Ao passar pelas barracas nas quais estavam as carnes em exposição, e sem o acondicionamento necessário, sentia-se emanações de coisas mortas com os seus cheiros secos, pontiagudos e penetrantes. Em uma das bancadas com azulejos amarelados e encardidos, por onde escorria um filamento de sangue vermelho escuro da parte de cima até o pé da bancada, com presença de moscas formando grupos contíguos em voos subindo e descendo sobre o ser inativo e estirado, havia um crânio de um bode cujo os olhos, brilhantes e com as pupilas excessivamente dilatadas, sobressaiam; agarrada ao crânio, estava o resto do corpo do bode, esfolado e esquartejado. Um pouco mais à direita, na mesma barraca, numa parede encardida, pendurado por um gancho, estava outro bode cortado em duas partes, ambas eram centro das atenções das moscas. Não tive como fazer o registro da cena, o vendedor estava a olhar fixamente para mim. Disfarcei e sai assobiando a música, “Apesar de você”, de Chico Buarque.
Bem próximo a esta barraca outra cena se destacava, agora o registro foi realizado, disfarçadamente. O que se observa, além das carnes em cima de uma bancada e expostas ao ambiente, sem nenhuma proteção contra as moscas e o contato direto das pessoas com o produto, são sacolas semiabertas, colocadas no chão. A imagem mostra que em uma das sacolas há órgãos internos (vísceras) tendo contato com a parede da base do bancada e com o chão, por onde há fluxo de pessoas.
Em outros registros, agora na área externa, um carro estacionado com vísceras e mocotós (tíbia e pé do boi) em sua carroceria chamava a atenção das moscas e dos transeuntes.
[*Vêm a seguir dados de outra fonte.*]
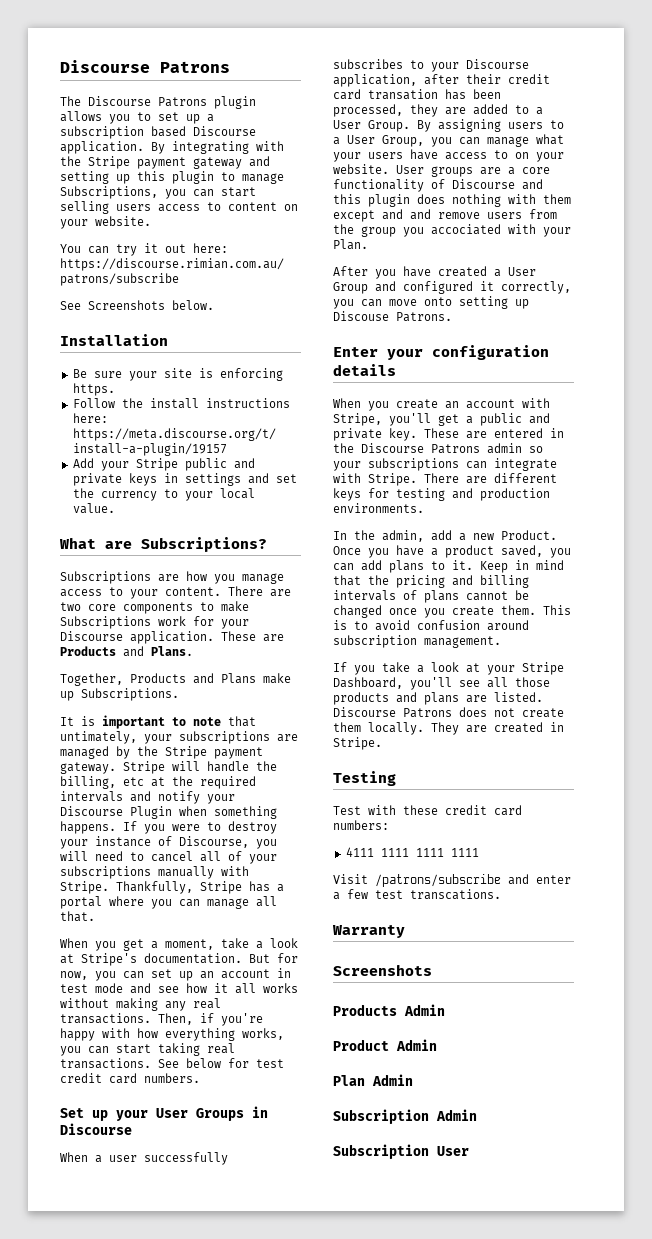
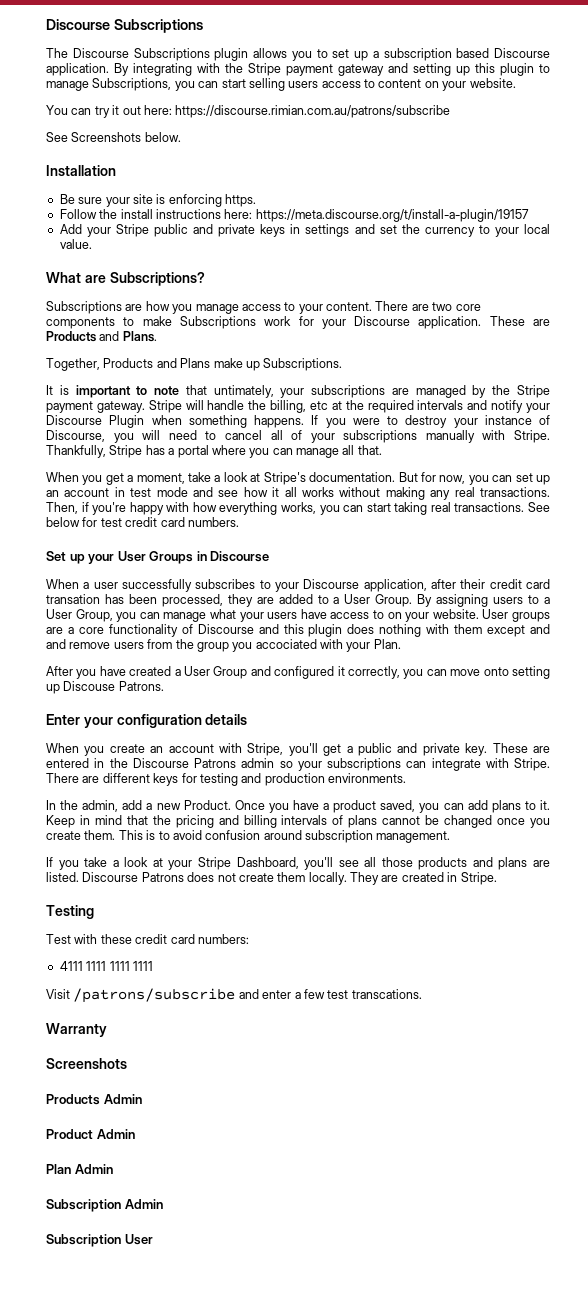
[60,60,230,73] Discourse Patrons -> [46,19,203,33] Discourse Subscriptions
[158,97,207,107] Patrons -> [133,48,210,61] Subscriptions

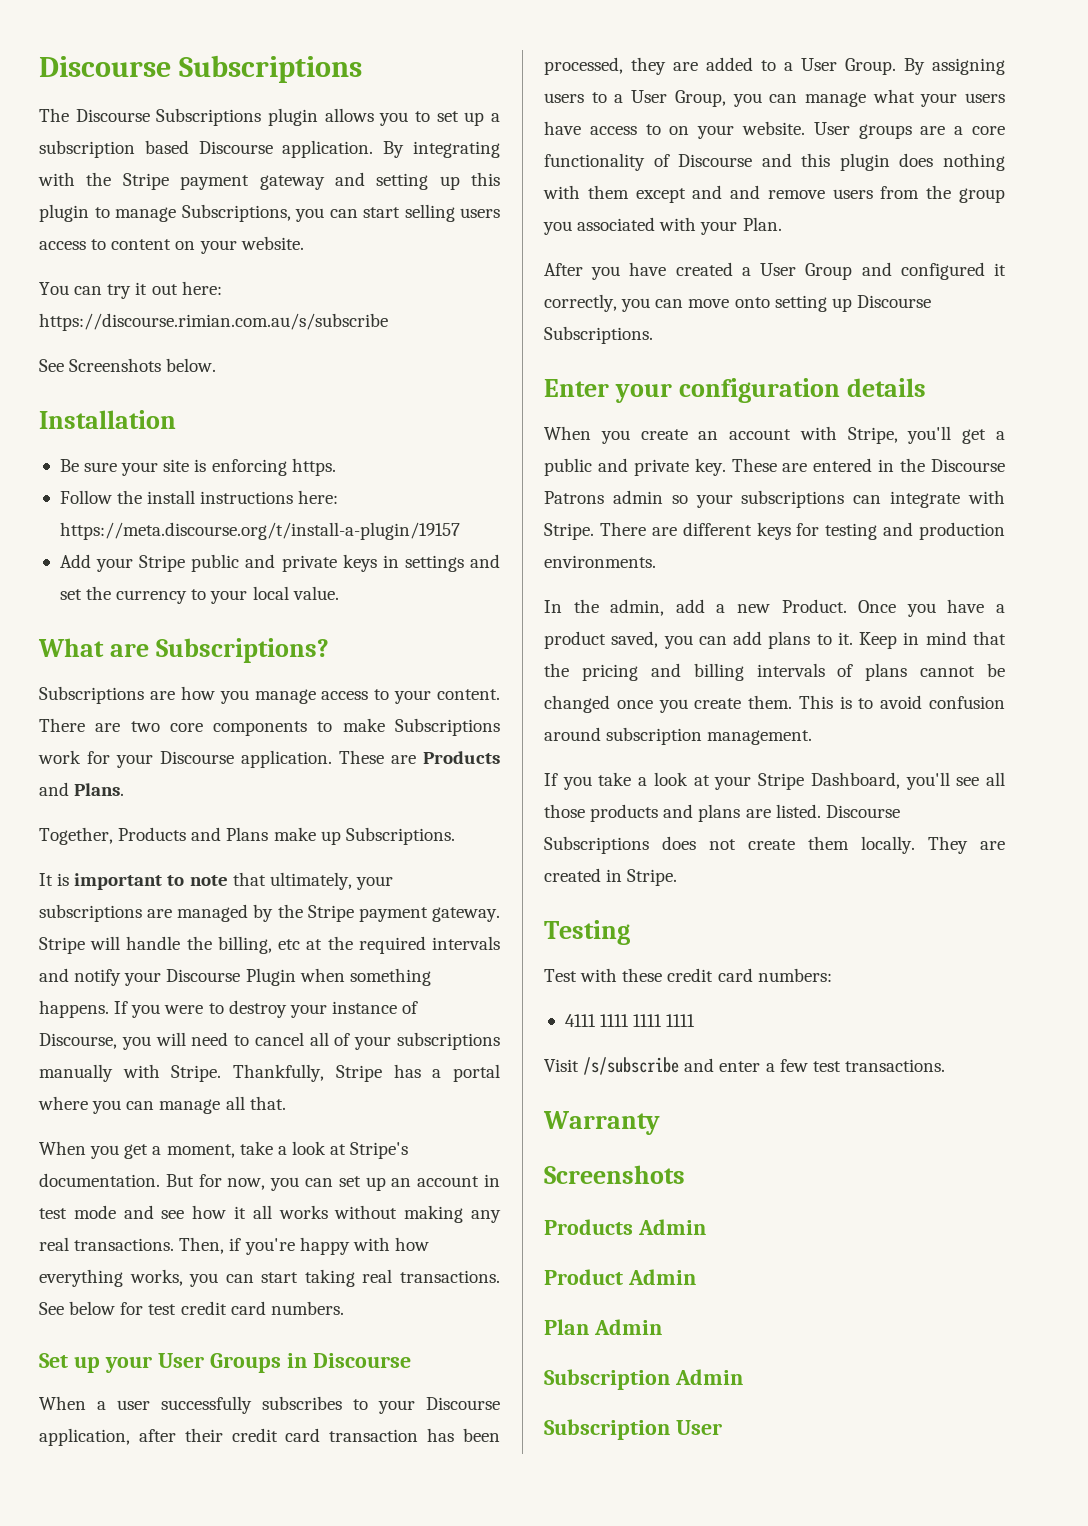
[175,105,451,118] https://discourse.rimian.com.au/patrons/subscribe -> [39,313,388,331] https://discourse.rimian.com.au/s/subscribe
[213,385,274,398] untimately, -> [269,872,352,890] ultimately,
[46,594,100,604] transation -> [329,1429,419,1442] transaction
[255,639,317,649] accociated -> [577,217,656,231] associated
[63,681,164,691] Discouse Patrons. -> [856,295,931,308] [544,326,653,344] Discourse Subscriptions.
[141,872,184,882] Patrons -> [544,836,649,854] Subscriptions
[73,988,236,1003] /patrons/subscribe -> [583,1057,680,1075] /s/subscribe
[351,989,422,999] transcations. -> [844,1059,945,1072] transactions.

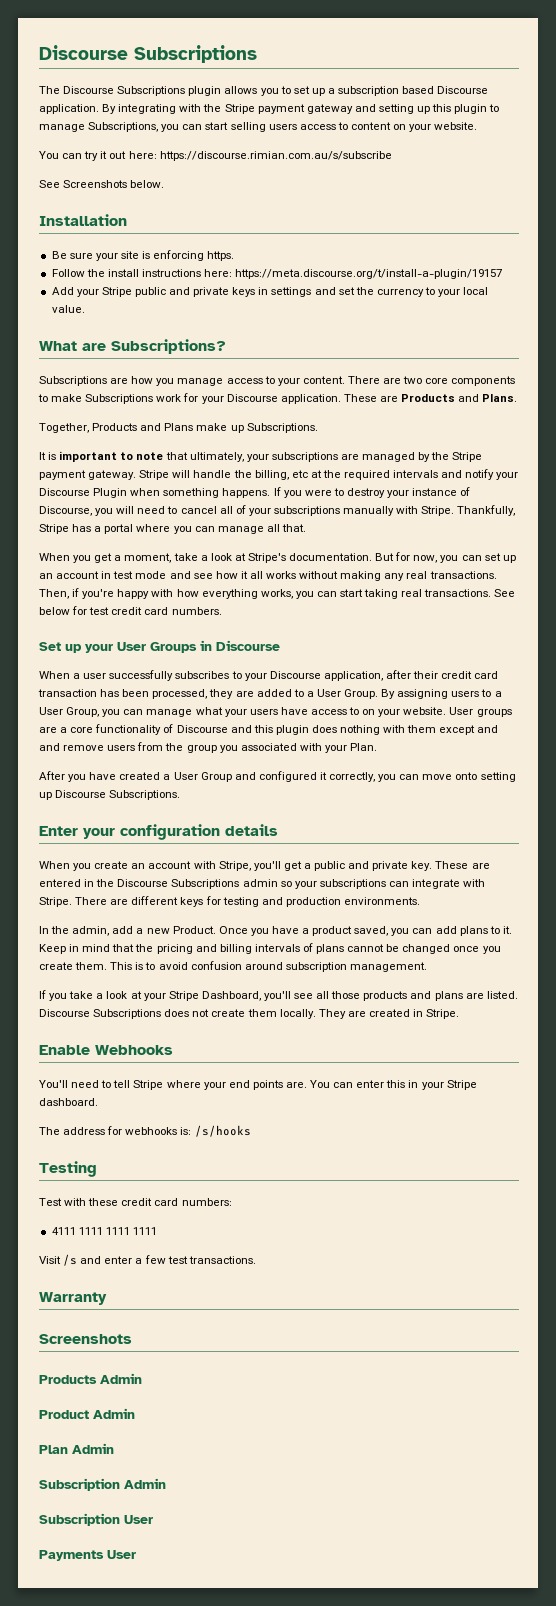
[544,491,604,504] Patrons -> [171,879,240,889] Subscriptions
(678, 877) none -> [39,1045,173,1055] [39,1080,477,1090] [39,1098,98,1106] [39,1125,251,1137] // Enable Webhooks // You'll need to tell Stripe where your end points are. You can enter this in your Stripe dashboard. // The address for webhooks is: /s/hooks
[583,1057,680,1075] /s/subscribe -> [63,1254,78,1266] /s
(722, 1427) none -> [39,1550,136,1561] // Payments User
O veículo ficou lá por alguns minutos a espera de alguém para retirar os produtos expostos ao ar livre. Logo na entrada do estacionamento, que dá acesso à área de descarregamento dos produtos alimentícios (frutas, verduras, carnes etc.), à direita de quem entra pelo portão, estão os contêineres contendo lixo, a céu aberto, que liberava odores fortes.
Diante de tanto descaso, devemos ter em mente que o consumo de carne sem ser observada a devida higienização e salubridade, exposta a todo tipo de inficionacão, fora dos padrões de acondicionamento (como mostram as imagens), é um grande risco a contaminação por bactérias, o que pode vir acarretar diversos problemas de saúde (vômitos, diarreia e mal estar), algumas são capazes de levarem a morte. Segundo alguns infectologistas, uma das doenças mais perigosas é a cisticercose (veja vídeo) que pode comprometer o sistema nervoso central.
A Cobal tem dessas coisas, e muito mais. Muitas barracas estão nas mesmas condições das barracas relatas aqui, e até pior do que estas em destaques. Contudo, por ter produtos muitas vezes mais baratos (às vezes o barato sai bem mais caro), o fluxo de consumidores é intenso, principalmente nos finais de semana. Mesmo assim, ainda não vi, e nunca soube, que os responsáveis pelas vendas dos produtos tenham sofridos quaisquer sanções. A inatividade da Vigilância Sanitária e do Ministério Público favorecem as práticas negligentes do comércio.